As chronic diseases like diabetes, cancer, and heart disease affect more and more Americans, costs are sure to increase for Medicare and Medicaid spending. The good news is that many of these diseases are preventable by good habits of diet, physical activity, and avoiding tobacco and excessive drinking.

Preventive health care efforts can be key to managing America’s burgeoning health care costs, as well as saving lives. Lawmakers on both sides of the aisle are realizing that for a relatively small investment upfront, massive savings can occur decades down the line.

Efforts to measure the impact of proposed preventive health programs are, however, often hamstrung by Congress’ inability to effectively gauge the full impact of those measures over time. In order to ensure that Congress is passing the most effective and cost-efficient measures, our lawmakers must have access to accurate and nonpartisan projections.

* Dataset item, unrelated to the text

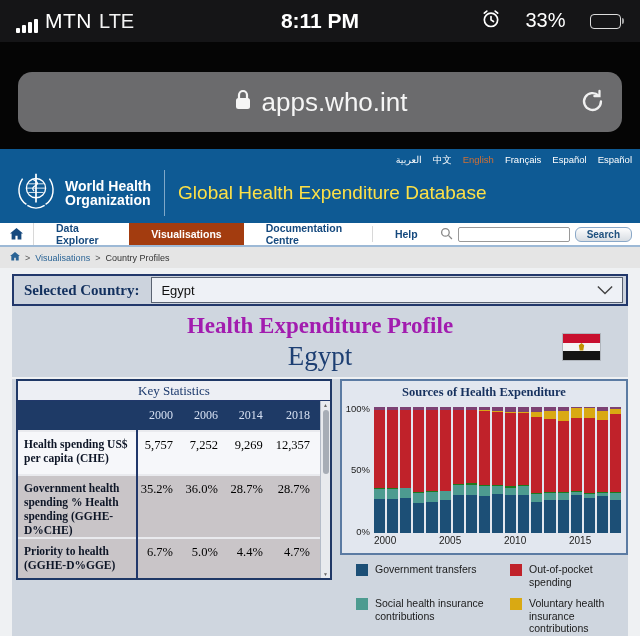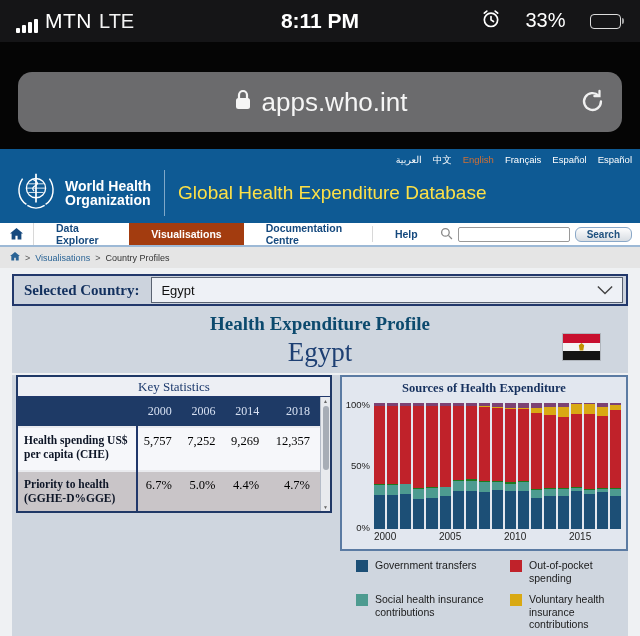"Health Expenditure Profile" .profile-title { color: #0c4a6e -> #a21caf; font-size: 19px -> 23px }
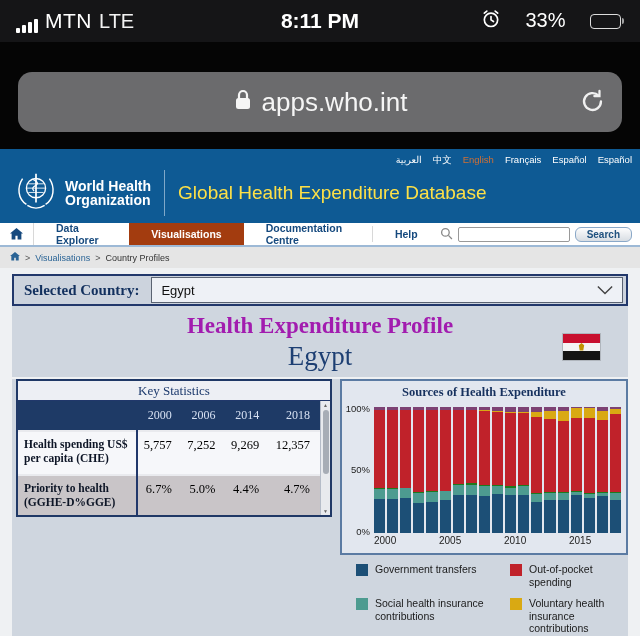"Government health spending % Health" tr.r2 { html: none -> <tr> <th>Government health spending % Health spending (GGHE-D%CHE)</th> <td>35.2%</td> <td>36.0%</td> <td>28.7%</td> <td>28.7%</td> </tr> }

Unlike other types of health care, preventive care’s full effect only becomes apparent after examining its likely impact over the span of decades.

At present, the Congressional Budget Office (CBO) only makes projections on savings in health preventative programs within a 10-year budget window. This leaves Congress with an incomplete picture of the impact of proposed programs. The benefit of prevention often stretches beyond a decade. For example, a colonoscopy at age 50 can catch polyps that, if not removed, could develop into cancer much later.

As a physician, I do not believe that the impact of every program can be accurately predicted half a lifetime into the future. There are simply too many variables. Sometimes though, the stars align and we have the data to make accurate predictions across large populations.

Making the most of the best data is increasingly a priority for budget-oriented members of Congress. A consistent voice for long-term thinking is my former colleague, and fellow OB/GYN, Rep. Michael Burgess (R-Tex.), who is offering a bill that would require the CBO to predict savings on preventive health measures up to 30 years in the future. Despite attracting 41 co-sponsors from both parties, the bill has progressed no further.

Rep. John Yarmuth (D-Ky.), a ranking member of the House Budget Committee, has also called for the CBO to look beyond the 10-year window to assess the budgetary and health impacts of proposed prevention programs.

Bipartisan agreement on health care is rare. There is, however, growing recognition that the long view of investment in prevention is good both for the budget and human health.